*YOUR ASSIGNMENT*
From the listing below, copy each line that contains the word "hosted".

*RECORDS PROVIDED*
'''

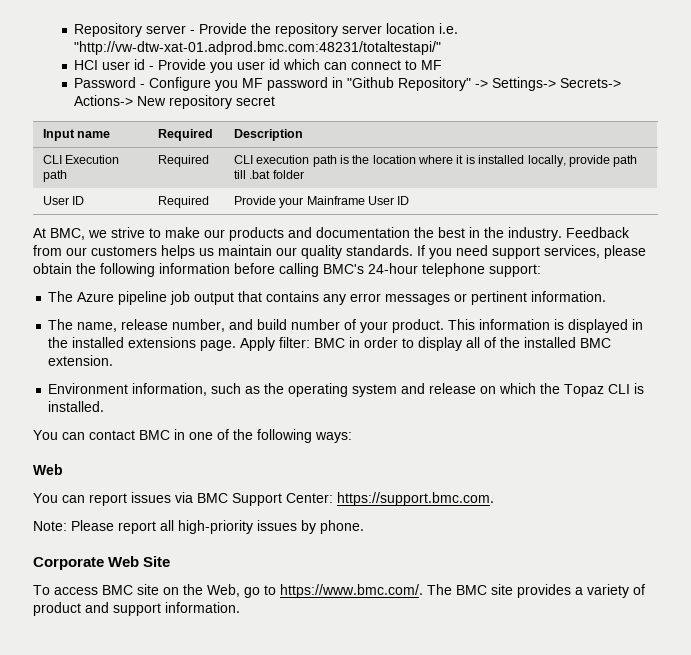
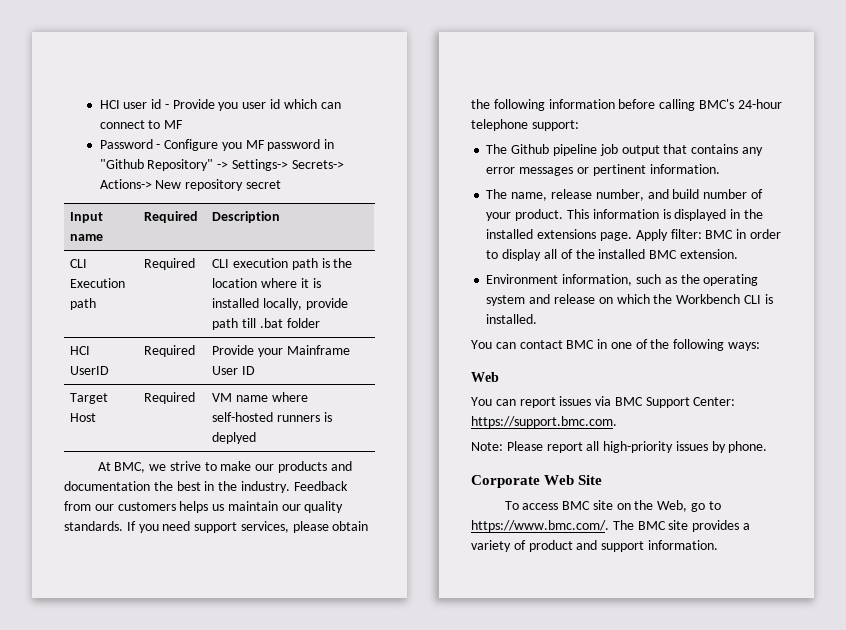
- Repository server - Provide the repository server location i.e. "http://vw-dtw-xat-01.adprod.bmc.com:48231/totaltestapi/"
- User ID | Required | Provide your Mainframe User ID
+ HCI UserID | Required | Provide your Mainframe User ID
+ Target Host | Required | VM name where self-hosted runners is deplyed
- The Azure pipeline job output that contains any error messages or pertinent information.
+ The Github pipeline job output that contains any error messages or pertinent information.
- Environment information, such as the operating system and release on which the Topaz CLI is installed.
+ Environment information, such as the operating system and release on which the Workbench CLI is installed.

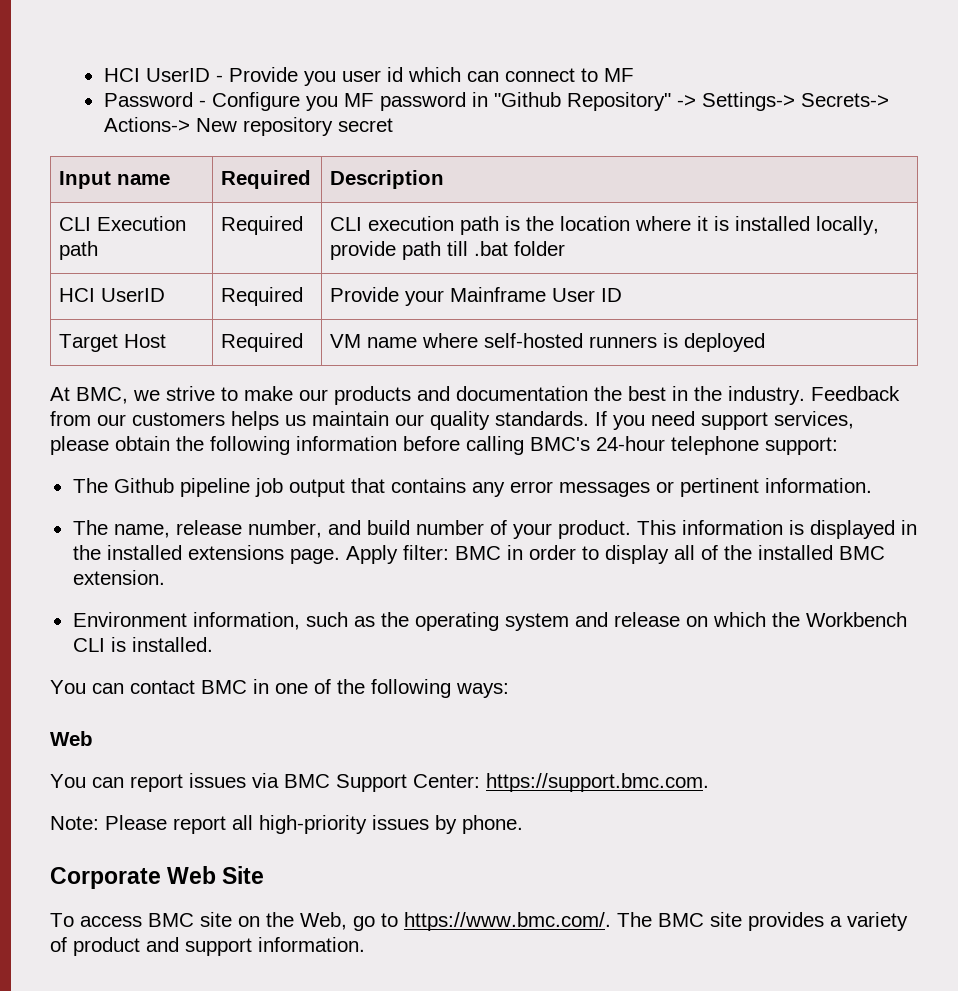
- HCI user id - Provide you user id which can connect to MF
+ HCI UserID - Provide you user id which can connect to MF
- Target Host | Required | VM name where self-hosted runners is deplyed
+ Target Host | Required | VM name where self-hosted runners is deployed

'''

*TASK OUTPUT*
+ Target Host | Required | VM name where self-hosted runners is deplyed
- Target Host | Required | VM name where self-hosted runners is deplyed
+ Target Host | Required | VM name where self-hosted runners is deployed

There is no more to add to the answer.